Car production seems to have finished in 1935. Noel Macklin went on to found Railton who used the Cobham buildings to make their cars after Invicta moved to Chelsea in 1933. An attempted revival using Delage and Darracq components failed to get off the ground. Following the collapse of an attempted sale the court made an order for the compulsory winding up of Invicta Cars Limited on 3 May 1938.

Launched at the 1930 Motor Show at Olympia, the S-type featured an all new 'under-slung' chassis that achieved a much lower centre of gravity by positioning the axles above the frame rails instead of below as was normal practice at the time. Just about the only thing the S-type Invicta had in common with its contemporary stablemates was the 4½-litre Meadows engine, which was also used for the 'NLC' and 'A' models. Like most low-revving engines it delivered ample torque in the lower and middle speed ranges. Indeed, the Invicta can be throttled down to 6-8mph in top gear - despite its relatively high 3.6:1 final drive ratio - and will then accelerate rapidly and without complaint when the accelerator is depressed. Contemporary motoring press reports typically recorded acceleration figures of 10-70mph in 19 seconds, which speaks volumes for the Invicta's legendary flexibility.
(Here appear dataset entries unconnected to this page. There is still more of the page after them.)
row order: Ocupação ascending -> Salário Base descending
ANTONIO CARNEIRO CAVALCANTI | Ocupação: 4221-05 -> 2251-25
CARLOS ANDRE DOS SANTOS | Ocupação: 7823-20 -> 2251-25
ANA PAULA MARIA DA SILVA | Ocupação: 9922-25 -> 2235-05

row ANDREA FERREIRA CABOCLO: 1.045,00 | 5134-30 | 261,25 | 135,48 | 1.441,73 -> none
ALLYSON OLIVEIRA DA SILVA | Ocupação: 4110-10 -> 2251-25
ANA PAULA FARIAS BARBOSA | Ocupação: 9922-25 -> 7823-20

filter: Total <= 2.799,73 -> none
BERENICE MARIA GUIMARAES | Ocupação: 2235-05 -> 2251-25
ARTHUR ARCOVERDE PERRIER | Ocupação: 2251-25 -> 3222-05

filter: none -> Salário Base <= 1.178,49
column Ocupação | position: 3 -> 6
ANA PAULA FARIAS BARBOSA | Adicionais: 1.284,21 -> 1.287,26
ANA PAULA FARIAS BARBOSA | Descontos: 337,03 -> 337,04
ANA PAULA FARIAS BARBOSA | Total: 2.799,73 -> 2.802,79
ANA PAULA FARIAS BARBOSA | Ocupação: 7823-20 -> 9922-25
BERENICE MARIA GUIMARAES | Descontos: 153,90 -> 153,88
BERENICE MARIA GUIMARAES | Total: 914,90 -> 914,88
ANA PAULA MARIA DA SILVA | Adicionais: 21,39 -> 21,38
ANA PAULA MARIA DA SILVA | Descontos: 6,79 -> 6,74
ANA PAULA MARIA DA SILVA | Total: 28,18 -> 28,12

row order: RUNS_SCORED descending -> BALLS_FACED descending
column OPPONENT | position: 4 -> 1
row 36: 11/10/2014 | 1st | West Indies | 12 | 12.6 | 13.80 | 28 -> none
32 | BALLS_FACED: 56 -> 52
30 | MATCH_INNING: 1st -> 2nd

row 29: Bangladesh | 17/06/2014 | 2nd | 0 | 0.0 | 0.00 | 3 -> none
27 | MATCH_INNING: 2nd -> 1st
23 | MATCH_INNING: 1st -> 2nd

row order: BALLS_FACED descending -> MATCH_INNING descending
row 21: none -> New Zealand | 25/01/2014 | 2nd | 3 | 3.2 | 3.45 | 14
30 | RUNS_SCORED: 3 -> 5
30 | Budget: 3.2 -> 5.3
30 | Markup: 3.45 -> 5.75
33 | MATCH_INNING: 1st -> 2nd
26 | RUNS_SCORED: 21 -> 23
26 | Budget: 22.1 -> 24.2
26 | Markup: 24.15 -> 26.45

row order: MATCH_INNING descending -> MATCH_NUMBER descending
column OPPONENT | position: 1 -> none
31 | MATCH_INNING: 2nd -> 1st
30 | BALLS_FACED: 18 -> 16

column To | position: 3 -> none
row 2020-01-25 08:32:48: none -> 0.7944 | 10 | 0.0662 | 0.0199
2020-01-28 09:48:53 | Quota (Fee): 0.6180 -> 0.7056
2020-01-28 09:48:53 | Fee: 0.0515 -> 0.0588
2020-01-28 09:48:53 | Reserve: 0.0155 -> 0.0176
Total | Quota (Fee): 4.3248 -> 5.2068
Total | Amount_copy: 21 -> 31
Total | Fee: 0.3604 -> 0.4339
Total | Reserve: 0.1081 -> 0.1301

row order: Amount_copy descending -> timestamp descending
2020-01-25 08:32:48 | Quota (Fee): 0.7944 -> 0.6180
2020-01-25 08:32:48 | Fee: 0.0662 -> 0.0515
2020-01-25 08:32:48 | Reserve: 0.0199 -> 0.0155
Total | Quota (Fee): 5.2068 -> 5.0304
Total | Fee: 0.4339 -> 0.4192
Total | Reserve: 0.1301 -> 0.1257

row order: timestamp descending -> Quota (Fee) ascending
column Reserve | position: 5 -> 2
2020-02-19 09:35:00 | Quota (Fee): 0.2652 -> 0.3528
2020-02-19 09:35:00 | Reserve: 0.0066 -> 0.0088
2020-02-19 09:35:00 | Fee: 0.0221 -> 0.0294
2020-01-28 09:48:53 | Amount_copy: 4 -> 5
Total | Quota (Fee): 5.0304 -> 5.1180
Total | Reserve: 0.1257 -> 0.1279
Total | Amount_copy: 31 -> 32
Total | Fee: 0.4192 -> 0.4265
About 75 were made.

The popular '100mph Invicta' tag notwithstanding, standard cars had a still impressive top speed of around 95mph with more to come in racing trim. However, it must be stressed that the S-type Invicta was primarily a very fast but comfortable high-speed touring car, and though it met with moderate success in racing in the hands of private owners in the early 1930s, its greatest appeal lies in an ability to cover a substantial mileage at high average speeds with no strain, either to driver or the machinery. Raymond Mays, writing of the two Invictas he owned in the early 1930s, says that they gave him some of the most exhilarating motoring he ever had, with their ability 'to crest most main-road hills at nearly the century.

The Austrian Alpine Trail was chosen as a suitable test and the S-type duly excelled in this arduous event, Donald Healey twice winning a Coupe des Glaciers for Invicta as well as the 1931 Monte Carlo Rally. Later, the S-type took the International Sports Car Record at Shelsley Walsh hill climb and, by way of variety, the Mountain Circuit lap record at Brooklands in 1931 and again in 1932, courtesy of Raymond Mays.

Invictas are about as indestructible in normal use as a car can be. Over 70 years after the last car left the Cobham factory, approximately 68 of the 75-or-so S-types built are known to survive and most are in excellent order, testifying to the fact that they have always been regarded as high quality motor cars. Indeed, in pre-war days there was a club dedicated exclusively to the model and members famously christened individual cars with names like 'Scythe', 'Scrapper' and 'Sea Lion'.